_Work order_. From the line with "[373,274,444,286] CopyPaste. ->" to the final line of the records, every line is to be duplicated exactly, both of those lines included.

_Dataset entries_.
============================================================

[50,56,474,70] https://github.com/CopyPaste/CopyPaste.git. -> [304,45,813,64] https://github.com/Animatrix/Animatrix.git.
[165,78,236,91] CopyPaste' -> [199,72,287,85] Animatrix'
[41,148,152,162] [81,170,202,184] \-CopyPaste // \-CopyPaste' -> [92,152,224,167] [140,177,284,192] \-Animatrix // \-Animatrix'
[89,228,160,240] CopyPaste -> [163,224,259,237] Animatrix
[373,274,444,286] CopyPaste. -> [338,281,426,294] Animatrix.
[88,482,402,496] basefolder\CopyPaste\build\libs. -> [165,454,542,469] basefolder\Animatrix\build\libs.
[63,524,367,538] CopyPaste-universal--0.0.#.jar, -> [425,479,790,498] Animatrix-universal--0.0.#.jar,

============================================================

_Final answer_.
[373,274,444,286] CopyPaste. -> [338,281,426,294] Animatrix.
[88,482,402,496] basefolder\CopyPaste\build\libs. -> [165,454,542,469] basefolder\Animatrix\build\libs.
[63,524,367,538] CopyPaste-universal--0.0.#.jar, -> [425,479,790,498] Animatrix-universal--0.0.#.jar,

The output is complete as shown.